▶ **Exercise description**: For the listing that follows, give again exactly the lines from the one with "- 2 осуществлять" to the one with "деятельностью МСЭ+10, в", including both.
☆ ☆ ☆ ☆
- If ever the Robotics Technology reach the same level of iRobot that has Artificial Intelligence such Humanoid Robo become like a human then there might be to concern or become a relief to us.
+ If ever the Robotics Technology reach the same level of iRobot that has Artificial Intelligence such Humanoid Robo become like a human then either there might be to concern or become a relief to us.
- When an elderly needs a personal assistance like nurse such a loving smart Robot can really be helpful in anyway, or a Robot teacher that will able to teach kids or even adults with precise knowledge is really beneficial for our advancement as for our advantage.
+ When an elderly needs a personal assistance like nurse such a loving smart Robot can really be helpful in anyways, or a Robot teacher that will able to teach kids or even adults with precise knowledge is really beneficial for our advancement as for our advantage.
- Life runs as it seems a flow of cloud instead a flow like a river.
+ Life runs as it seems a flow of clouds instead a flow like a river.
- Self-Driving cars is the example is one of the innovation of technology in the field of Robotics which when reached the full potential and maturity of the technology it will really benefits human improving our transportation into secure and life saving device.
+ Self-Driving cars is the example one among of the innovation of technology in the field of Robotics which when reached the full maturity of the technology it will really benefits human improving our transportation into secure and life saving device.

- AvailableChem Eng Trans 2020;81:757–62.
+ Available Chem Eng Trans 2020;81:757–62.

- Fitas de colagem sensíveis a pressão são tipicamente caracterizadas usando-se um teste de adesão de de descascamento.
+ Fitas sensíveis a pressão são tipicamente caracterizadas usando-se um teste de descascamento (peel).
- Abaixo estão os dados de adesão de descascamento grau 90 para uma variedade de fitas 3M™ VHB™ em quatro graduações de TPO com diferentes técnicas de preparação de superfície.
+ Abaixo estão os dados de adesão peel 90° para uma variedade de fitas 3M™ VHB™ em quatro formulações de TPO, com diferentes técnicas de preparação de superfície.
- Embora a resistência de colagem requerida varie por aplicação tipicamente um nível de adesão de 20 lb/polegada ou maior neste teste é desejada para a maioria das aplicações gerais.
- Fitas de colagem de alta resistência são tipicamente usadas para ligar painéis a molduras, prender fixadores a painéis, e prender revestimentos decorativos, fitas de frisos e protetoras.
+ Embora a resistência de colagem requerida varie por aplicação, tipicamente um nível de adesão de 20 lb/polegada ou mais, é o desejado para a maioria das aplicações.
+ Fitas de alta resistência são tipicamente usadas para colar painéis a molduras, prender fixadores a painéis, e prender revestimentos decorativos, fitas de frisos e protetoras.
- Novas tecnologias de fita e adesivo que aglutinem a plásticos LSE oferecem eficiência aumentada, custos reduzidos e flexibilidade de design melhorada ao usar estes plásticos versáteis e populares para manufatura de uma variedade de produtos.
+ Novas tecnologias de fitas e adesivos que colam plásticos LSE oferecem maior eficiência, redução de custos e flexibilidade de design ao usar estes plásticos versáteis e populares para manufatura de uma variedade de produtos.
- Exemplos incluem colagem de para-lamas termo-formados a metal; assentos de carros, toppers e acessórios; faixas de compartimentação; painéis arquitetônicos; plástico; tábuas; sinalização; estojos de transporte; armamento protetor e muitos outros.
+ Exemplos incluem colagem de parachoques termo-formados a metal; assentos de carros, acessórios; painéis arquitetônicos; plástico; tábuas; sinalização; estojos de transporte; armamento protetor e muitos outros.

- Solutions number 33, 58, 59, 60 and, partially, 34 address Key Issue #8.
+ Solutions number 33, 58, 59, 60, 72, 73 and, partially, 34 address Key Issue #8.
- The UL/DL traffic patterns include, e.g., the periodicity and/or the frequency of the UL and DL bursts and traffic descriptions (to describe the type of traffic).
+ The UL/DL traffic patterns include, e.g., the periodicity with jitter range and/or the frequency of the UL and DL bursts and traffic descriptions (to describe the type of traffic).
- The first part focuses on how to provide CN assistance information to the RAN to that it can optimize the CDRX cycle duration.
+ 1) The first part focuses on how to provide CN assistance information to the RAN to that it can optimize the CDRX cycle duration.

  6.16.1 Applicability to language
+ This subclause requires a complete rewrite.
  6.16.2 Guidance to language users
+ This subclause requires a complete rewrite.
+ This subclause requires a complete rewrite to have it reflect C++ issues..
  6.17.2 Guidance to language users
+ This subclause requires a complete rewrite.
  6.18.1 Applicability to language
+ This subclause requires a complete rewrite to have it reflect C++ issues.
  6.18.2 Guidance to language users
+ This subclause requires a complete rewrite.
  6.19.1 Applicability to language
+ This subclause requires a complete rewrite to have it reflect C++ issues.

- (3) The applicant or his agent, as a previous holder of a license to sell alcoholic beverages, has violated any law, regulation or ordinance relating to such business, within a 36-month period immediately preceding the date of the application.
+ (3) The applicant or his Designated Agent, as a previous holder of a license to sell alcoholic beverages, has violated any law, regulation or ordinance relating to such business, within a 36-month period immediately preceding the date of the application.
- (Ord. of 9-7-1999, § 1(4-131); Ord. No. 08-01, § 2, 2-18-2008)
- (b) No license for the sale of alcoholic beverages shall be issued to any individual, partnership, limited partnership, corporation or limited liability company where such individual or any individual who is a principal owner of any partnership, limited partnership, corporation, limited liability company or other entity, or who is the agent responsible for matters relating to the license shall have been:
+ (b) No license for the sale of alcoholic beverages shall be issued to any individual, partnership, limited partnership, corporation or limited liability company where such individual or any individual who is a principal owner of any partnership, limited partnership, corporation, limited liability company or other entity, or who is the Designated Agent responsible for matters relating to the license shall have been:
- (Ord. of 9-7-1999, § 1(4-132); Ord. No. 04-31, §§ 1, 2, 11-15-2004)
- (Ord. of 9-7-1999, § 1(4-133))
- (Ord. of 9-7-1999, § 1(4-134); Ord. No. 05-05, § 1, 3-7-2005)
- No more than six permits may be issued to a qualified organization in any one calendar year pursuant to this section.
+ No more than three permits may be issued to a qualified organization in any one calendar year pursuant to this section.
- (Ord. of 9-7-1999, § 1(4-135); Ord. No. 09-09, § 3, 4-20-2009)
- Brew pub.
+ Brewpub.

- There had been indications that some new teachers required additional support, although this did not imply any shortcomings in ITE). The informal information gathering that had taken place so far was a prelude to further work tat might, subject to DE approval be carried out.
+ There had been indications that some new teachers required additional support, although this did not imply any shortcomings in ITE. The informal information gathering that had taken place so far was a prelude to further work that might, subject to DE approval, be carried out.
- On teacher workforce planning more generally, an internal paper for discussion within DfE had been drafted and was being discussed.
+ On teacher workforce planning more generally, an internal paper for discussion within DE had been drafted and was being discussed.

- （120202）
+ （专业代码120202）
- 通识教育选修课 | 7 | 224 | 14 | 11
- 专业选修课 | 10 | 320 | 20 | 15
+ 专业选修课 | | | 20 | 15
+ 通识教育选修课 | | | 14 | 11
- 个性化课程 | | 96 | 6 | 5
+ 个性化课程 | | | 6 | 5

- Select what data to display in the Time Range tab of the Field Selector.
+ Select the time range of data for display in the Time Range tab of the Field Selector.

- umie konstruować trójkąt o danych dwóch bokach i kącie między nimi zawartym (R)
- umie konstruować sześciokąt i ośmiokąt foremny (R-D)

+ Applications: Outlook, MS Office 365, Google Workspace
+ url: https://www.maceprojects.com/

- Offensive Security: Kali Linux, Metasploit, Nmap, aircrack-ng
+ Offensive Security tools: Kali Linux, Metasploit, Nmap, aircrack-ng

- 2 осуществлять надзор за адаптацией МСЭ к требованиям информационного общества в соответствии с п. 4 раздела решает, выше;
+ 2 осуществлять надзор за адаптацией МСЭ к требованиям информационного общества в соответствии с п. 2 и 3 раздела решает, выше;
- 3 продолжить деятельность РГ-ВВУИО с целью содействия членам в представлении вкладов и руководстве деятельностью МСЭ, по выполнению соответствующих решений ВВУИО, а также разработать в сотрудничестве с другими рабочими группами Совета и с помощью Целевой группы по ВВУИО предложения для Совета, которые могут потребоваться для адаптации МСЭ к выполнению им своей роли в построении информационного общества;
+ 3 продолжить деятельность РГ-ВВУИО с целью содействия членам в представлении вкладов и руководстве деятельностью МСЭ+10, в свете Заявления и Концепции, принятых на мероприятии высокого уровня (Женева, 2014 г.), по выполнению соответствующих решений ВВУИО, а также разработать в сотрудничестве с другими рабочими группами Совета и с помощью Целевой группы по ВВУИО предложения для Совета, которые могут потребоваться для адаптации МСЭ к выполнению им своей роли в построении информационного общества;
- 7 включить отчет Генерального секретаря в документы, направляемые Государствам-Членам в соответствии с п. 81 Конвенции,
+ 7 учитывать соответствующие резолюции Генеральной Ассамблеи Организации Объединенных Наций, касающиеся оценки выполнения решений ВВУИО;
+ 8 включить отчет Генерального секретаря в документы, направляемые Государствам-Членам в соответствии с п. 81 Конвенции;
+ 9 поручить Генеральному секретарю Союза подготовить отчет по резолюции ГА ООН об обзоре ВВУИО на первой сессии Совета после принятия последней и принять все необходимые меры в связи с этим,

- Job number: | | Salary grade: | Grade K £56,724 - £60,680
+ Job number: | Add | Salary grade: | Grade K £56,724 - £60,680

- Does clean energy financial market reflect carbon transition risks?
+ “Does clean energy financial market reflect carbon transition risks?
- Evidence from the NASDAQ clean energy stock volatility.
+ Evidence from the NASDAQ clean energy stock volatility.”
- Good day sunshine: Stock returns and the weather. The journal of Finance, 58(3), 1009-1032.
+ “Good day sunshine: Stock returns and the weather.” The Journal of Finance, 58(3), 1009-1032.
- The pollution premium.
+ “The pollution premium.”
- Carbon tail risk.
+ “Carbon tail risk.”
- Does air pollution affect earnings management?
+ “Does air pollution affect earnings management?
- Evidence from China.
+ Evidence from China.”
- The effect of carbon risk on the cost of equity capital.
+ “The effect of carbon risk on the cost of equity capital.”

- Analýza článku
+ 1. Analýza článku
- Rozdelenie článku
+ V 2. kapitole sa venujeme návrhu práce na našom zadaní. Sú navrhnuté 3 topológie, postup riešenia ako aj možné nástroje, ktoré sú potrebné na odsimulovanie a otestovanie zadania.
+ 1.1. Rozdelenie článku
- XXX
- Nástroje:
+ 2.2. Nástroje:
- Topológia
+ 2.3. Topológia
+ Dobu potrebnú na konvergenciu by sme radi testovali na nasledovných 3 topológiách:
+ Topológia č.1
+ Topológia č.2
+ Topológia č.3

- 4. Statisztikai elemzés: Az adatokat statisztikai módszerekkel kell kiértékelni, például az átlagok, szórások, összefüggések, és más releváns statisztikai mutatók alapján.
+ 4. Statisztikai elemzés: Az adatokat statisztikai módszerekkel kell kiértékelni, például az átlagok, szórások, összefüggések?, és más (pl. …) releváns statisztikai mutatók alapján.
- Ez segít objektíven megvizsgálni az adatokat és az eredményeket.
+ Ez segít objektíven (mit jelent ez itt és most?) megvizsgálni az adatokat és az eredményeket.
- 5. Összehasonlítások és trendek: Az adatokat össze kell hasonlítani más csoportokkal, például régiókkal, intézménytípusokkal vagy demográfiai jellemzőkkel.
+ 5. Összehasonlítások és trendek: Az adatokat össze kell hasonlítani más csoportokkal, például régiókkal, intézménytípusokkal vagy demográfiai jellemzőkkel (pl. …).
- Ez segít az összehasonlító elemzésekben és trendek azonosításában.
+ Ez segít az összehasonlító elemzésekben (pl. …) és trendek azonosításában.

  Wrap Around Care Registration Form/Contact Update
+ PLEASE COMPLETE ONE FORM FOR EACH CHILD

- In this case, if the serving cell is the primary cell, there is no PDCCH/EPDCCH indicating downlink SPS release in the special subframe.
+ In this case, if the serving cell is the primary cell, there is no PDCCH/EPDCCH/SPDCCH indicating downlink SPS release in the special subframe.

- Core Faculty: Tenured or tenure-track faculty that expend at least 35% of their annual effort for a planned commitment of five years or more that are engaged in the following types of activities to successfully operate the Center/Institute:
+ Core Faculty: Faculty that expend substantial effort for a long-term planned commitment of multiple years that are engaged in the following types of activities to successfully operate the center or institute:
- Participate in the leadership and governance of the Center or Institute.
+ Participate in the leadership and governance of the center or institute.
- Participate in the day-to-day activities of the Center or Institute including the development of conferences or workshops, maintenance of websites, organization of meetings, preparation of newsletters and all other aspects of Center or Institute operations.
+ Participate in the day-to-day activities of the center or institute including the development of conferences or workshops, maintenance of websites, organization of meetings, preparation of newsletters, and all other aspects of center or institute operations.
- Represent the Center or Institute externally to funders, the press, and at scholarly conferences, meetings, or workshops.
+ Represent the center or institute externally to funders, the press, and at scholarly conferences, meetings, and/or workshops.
☆ ☆ ☆ ☆
▶ **Response to the exercise**:
- 2 осуществлять надзор за адаптацией МСЭ к требованиям информационного общества в соответствии с п. 4 раздела решает, выше;
+ 2 осуществлять надзор за адаптацией МСЭ к требованиям информационного общества в соответствии с п. 2 и 3 раздела решает, выше;
- 3 продолжить деятельность РГ-ВВУИО с целью содействия членам в представлении вкладов и руководстве деятельностью МСЭ, по выполнению соответствующих решений ВВУИО, а также разработать в сотрудничестве с другими рабочими группами Совета и с помощью Целевой группы по ВВУИО предложения для Совета, которые могут потребоваться для адаптации МСЭ к выполнению им своей роли в построении информационного общества;
+ 3 продолжить деятельность РГ-ВВУИО с целью содействия членам в представлении вкладов и руководстве деятельностью МСЭ+10, в свете Заявления и Концепции, принятых на мероприятии высокого уровня (Женева, 2014 г.), по выполнению соответствующих решений ВВУИО, а также разработать в сотрудничестве с другими рабочими группами Совета и с помощью Целевой группы по ВВУИО предложения для Совета, которые могут потребоваться для адаптации МСЭ к выполнению им своей роли в построении информационного общества;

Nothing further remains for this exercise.